Worked perfectly on GCP for creating 2 successive VM using same TF script.

Only thing is we need to write/code to get current resources and store somewhere and create commands in config: require blocks for upstream dependencies #3. While destroying we can add back using terraform state mv "resource_name"

Note : This has risk as the very first VM did not get deleted as it is considered generated out of scope of terraform. So your cost may persist. So you have to have back up (incremental for states)

Hope this helps.

Answer 2

Your plan output shows that Terraform is seeing two different resource addresses:

  # azurerm_mysql_server.test01 will be destroyed
  # module.databases.module.test.azurerm_mysql_server.test01 will be created

Notice that the one to be created is in a nested module, not in the root module.

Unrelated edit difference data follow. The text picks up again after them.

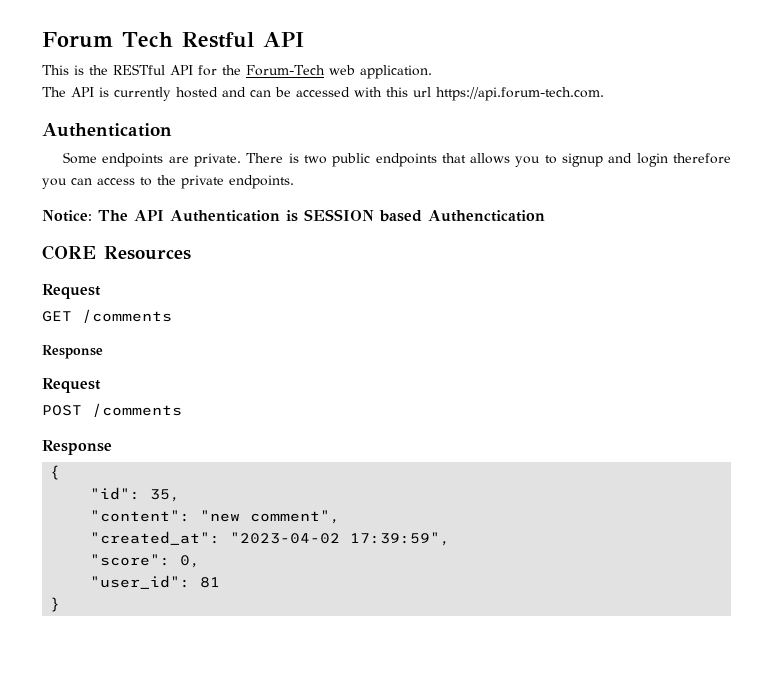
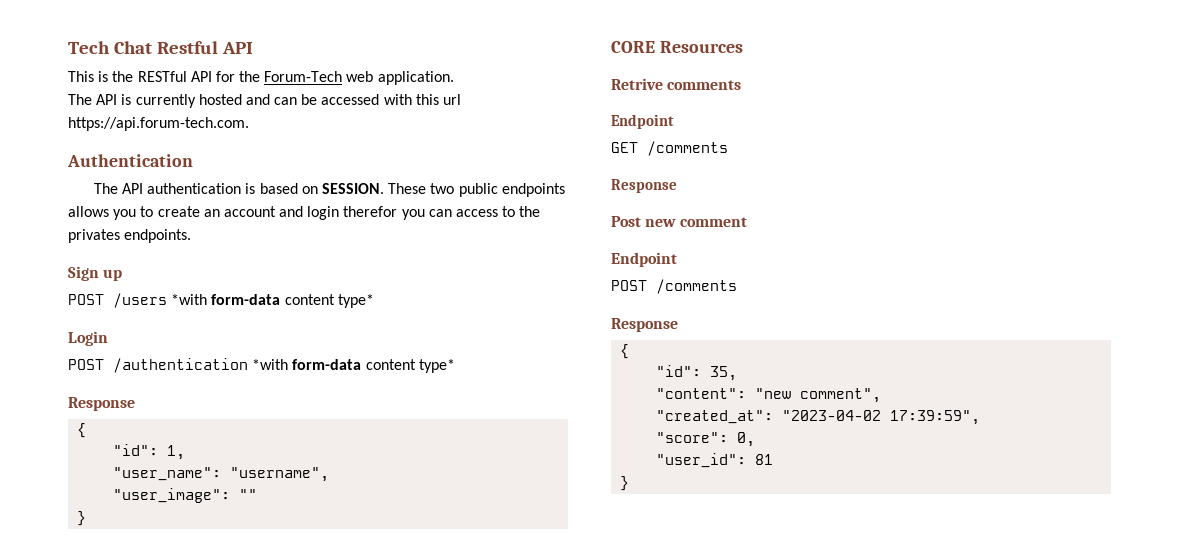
- Forum Tech Restful API
+ Tech Chat Restful API
- Some endpoints are private. There is two public endpoints that allows you to signup and login therefore you can access to the private endpoints.
+ The API authentication is based on SESSION. These two public endpoints allows you to create an account and login therefor you can access to the privates endpoints.
- Notice: The API Authentication is SESSION based Authenctication
+ Sign up
+ POST /users *with form-data content type*
+ Login
+ POST /authentication *with form-data content type*
+ Response
+ {
+ "id": 1,
+ "user_name": "username",
+ "user_image": ""
+ }
  CORE Resources
- Request
+ Retrive comments
+ Endpoint
  GET /comments
  Response
- Request
+ Post new comment
+ Endpoint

If your intent is to import this object to the address that is shown as needing to be created above, you'll need to specify this full address in the terraform import command:

terraform import 'module.databases.module.test.azurerm_mysql_server.test01' /subscriptions/8012-4035-b8f3-860f8cb1119e/resourceGroups/production-rg/providers/Microsoft.DBforMySQL/servers/db-test01

The terraform import command tells Terraform to bind an existing remote object to a particular Terraform address, and so when you use it you need to be careful to specify the correct Terraform address to bind to.

In your case, you told Terraform to bind the object to a hypothetical resource "azurerm_mysql_server" "test01" block in the root module, but your configuration has no such block and so when you ran terraform plan Terraform assumed that you wanted to delete that object, because deleting a resource block is how we typically tell Terraform that we intend to delete something.